= TASK ITEM =
What is needed here is an exact repetition of the records below, beginning at the line that has "(155, 519) none -> [172,498,223,514] 的风险" and stopping after the line that has "[463,546,530,556] References ->".
[[ DATA LISTING, beginning ]]
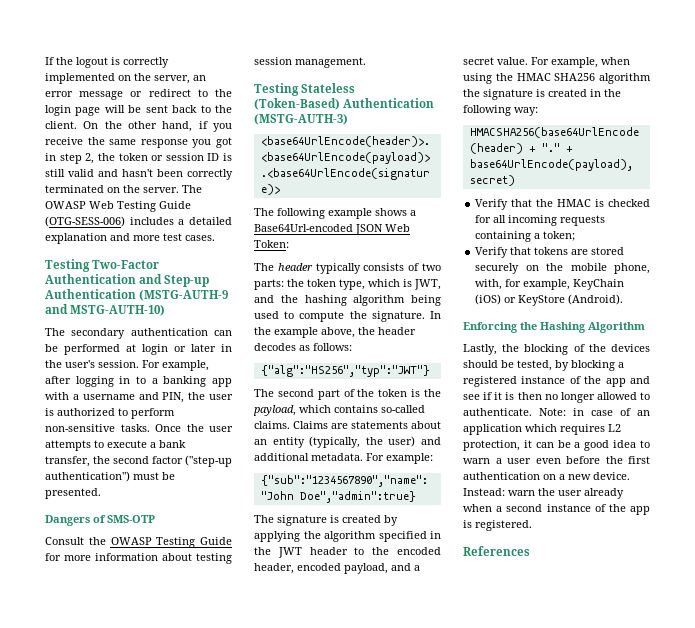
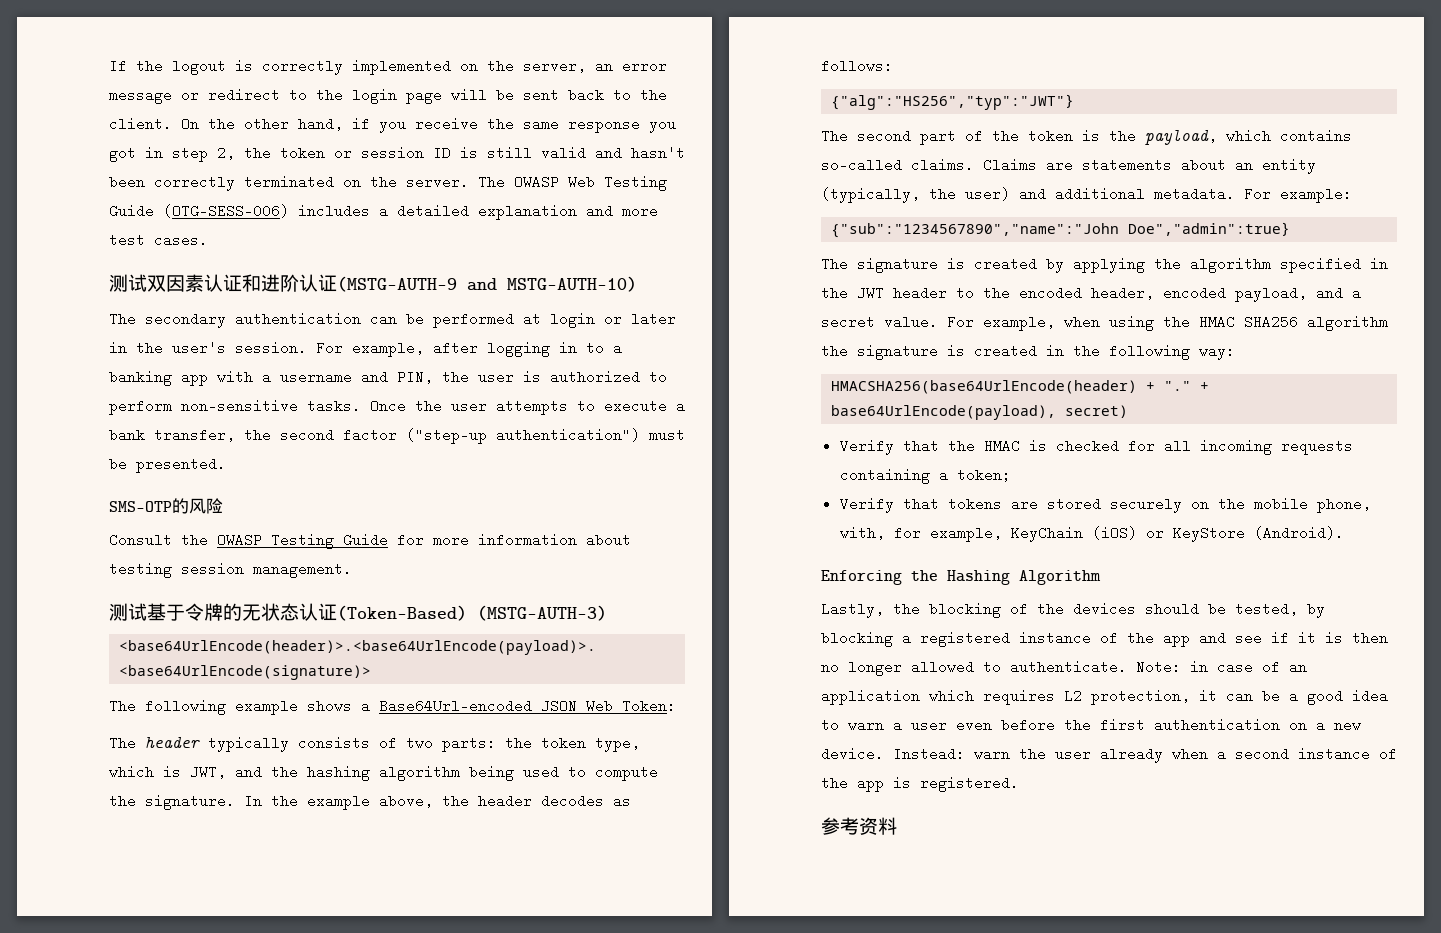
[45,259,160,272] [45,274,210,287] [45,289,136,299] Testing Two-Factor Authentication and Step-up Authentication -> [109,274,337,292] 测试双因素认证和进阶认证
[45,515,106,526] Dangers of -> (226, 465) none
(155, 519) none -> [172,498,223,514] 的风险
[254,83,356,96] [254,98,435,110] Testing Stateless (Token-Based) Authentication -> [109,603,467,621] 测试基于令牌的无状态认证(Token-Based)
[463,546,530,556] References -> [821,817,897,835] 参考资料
[[ DATA LISTING, end ]]
[[ DATA LISTING, beginning ]]
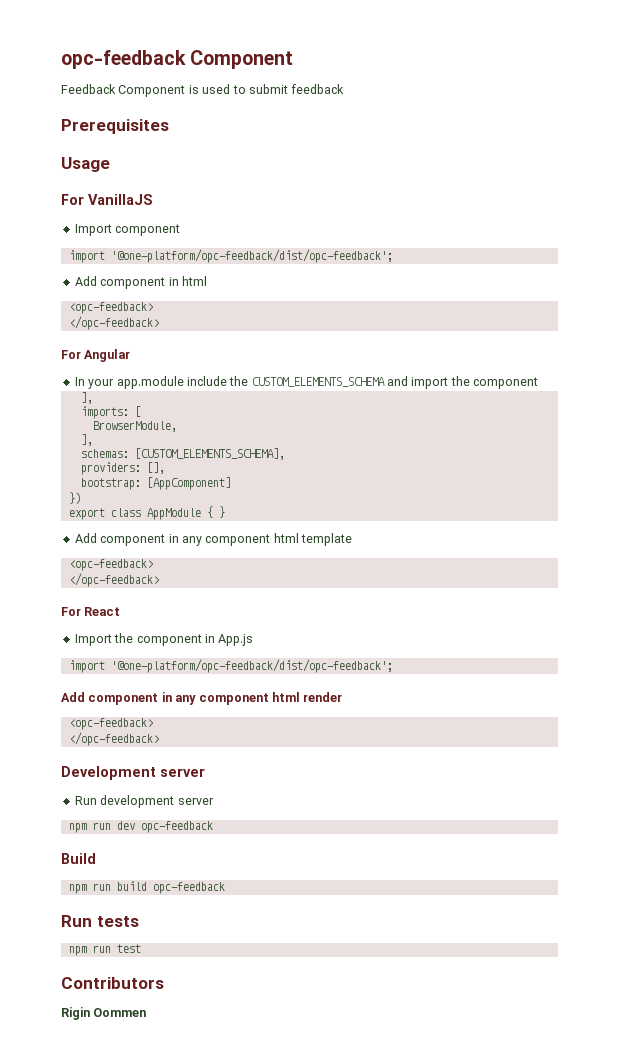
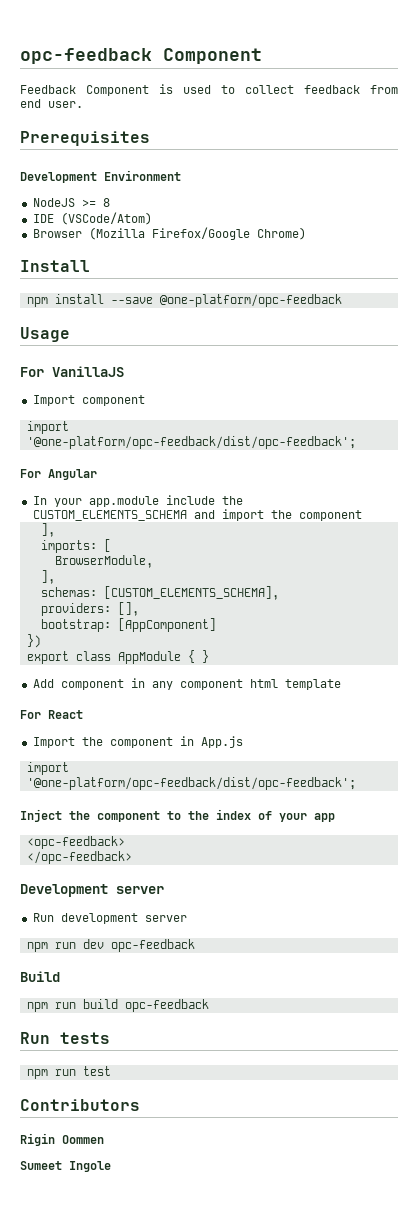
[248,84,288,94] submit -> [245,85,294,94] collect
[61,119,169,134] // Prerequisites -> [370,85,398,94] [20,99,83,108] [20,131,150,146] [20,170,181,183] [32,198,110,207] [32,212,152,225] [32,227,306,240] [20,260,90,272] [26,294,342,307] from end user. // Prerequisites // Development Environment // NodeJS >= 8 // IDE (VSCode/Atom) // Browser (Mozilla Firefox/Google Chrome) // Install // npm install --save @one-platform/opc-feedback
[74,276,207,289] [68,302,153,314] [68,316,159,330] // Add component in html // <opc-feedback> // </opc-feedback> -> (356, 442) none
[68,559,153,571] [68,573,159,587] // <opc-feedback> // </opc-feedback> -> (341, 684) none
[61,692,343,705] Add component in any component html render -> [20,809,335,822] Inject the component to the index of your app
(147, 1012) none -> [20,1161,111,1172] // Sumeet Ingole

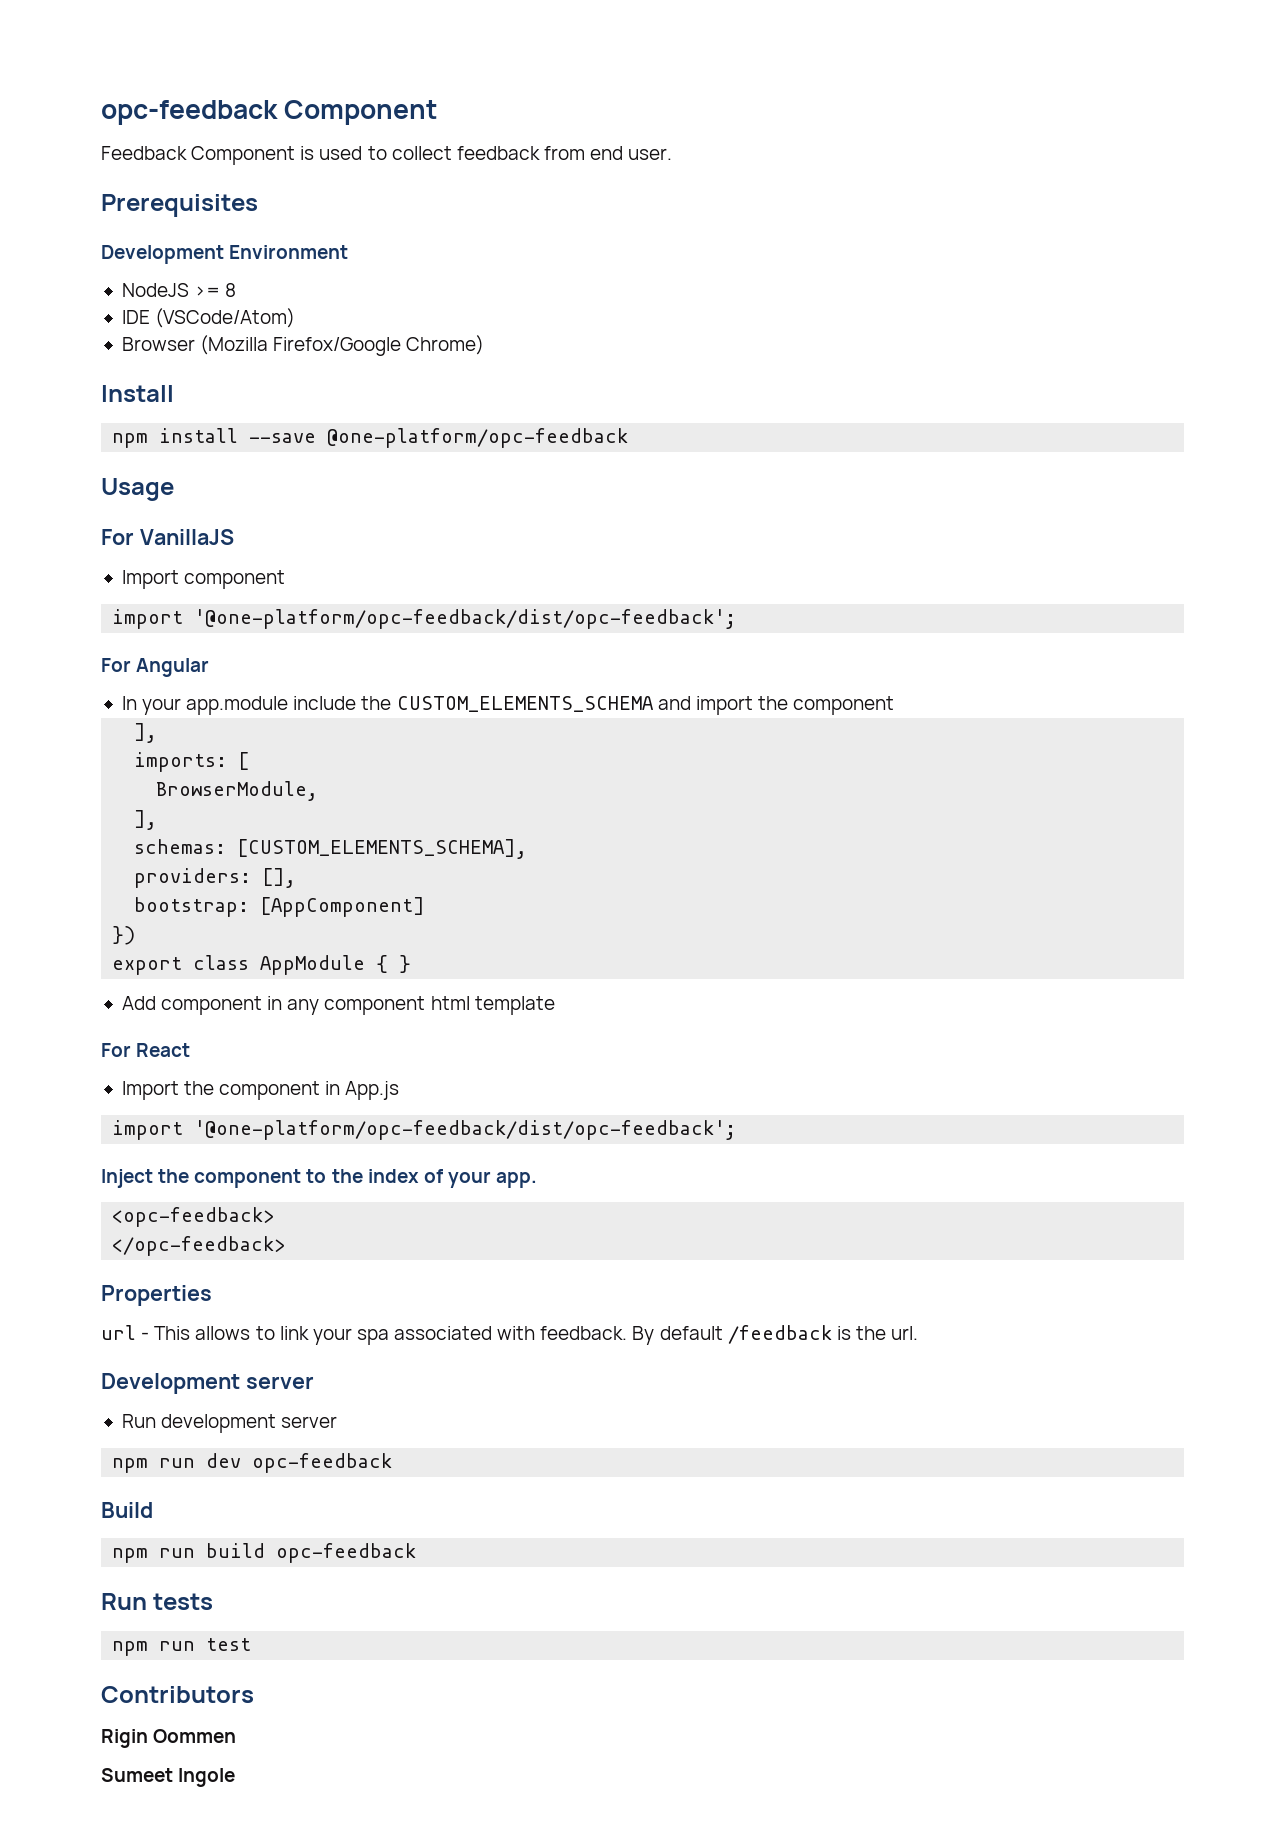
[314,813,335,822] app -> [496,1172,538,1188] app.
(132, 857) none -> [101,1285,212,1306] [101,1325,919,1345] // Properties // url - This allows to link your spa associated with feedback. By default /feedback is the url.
[[ DATA LISTING, end ]]
= ANSWER TO THE EXERCISE =
(155, 519) none -> [172,498,223,514] 的风险
[254,83,356,96] [254,98,435,110] Testing Stateless (Token-Based) Authentication -> [109,603,467,621] 测试基于令牌的无状态认证(Token-Based)
[463,546,530,556] References -> [821,817,897,835] 参考资料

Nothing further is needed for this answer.